The emerging cloud technologies are enabling companies to move away from on-premise data centers to cloud-based DC(s).While this is the major reason behind excessive cloud migration but lately, some clients have been signing-in on cloud due to a totally different reason – the climate change.
The recent years have been witnessing massive storms and earthquakes from New Jersey to Japan, leaving infrastructure destroyed and in an irretrievable state. Most organizations are now favoring cloud for data backup and improved accessibility, Werger Vogels – CTO, Amazon, told to a news channel.
During the AWS summit in San Francisco, Vogels said that many banking and telecommunication firms in the Philippines have been adopting AWS facilities in Singapore, “given the massive typhoons that have hit the country time after time.“
Amazon has been widening its datacenters reach to cover most of the important regions, making cloud transition an easy sell to big companies. It has 16 regions around the world, currently. It also plans to open a new DC in Paris this year followed by another in Stockholm in 2018.

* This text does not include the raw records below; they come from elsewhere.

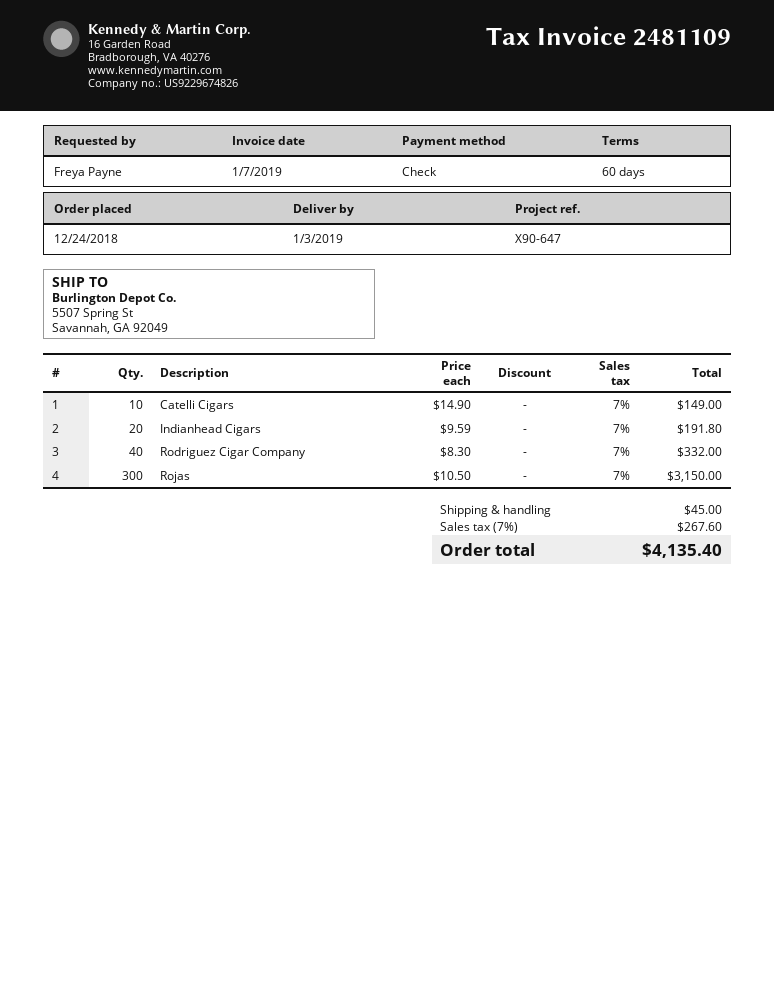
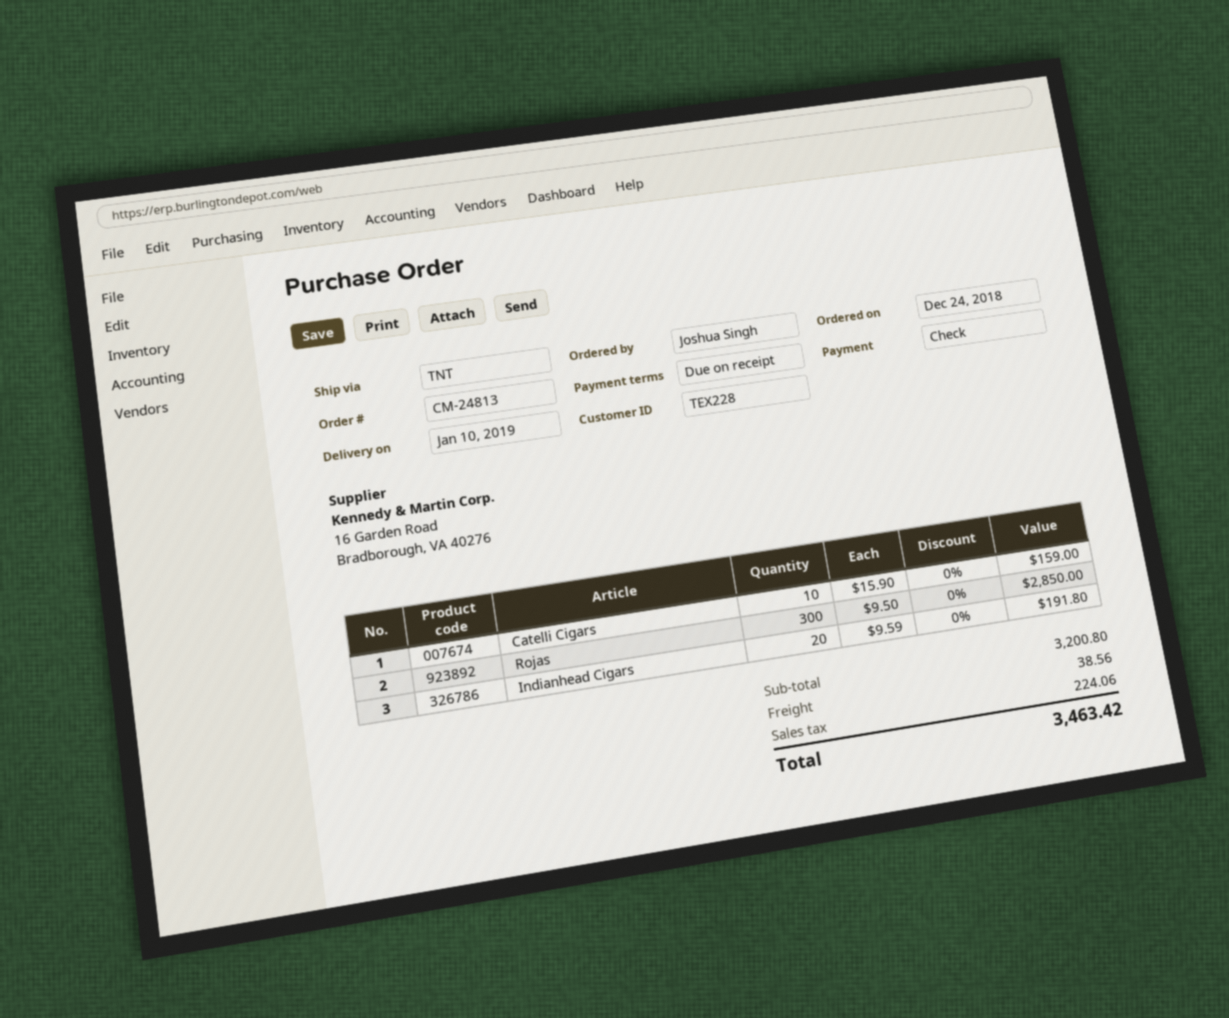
delivery date: 2019-01-03 -> 2019-01-10
payment terms: 60 days -> on receipt
ordered by: Freya Payne -> Joshua Singh
Catelli Cigars: 10 x 14.90 = 149.00 -> 10 x 15.90 = 159.00
Rodriguez Cigar Company: 40 x 8.30 = 332.00 -> none
Rojas: 300 x 10.50 = 3150.00 -> 300 x 9.50 = 2850.00
shipping: 45.00 -> 38.56
tax: 267.60 -> 224.06
total: 4135.40 -> 3463.42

Vogels said, “If a calamity happens in one of those regions, they can move their customers to another region.”
Amazon advanced its capital expenditures by 46 percent in 2016 to $6.7 billion, and the company in its annual report said that these investments on infrastructure has been incurred to support AWS.
Though the primary aim of AWS was not to provide a disaster recovery alternative, but the current trend is making companies knock its doors. While the last year was warmest on record, NASA has predicted that the storms would increase as warming surges.
Vogels talking about the trend, also shared an incident from past where during the Hurricane Sandy in 2012 on the New Jersey coast, an AWS client that provided backup solution, saw a huge number of request from the nearby customers “that became interested in backing up their data on the West Coast.” Similarly in Japan, soon after the earthquake people started moving to AWS.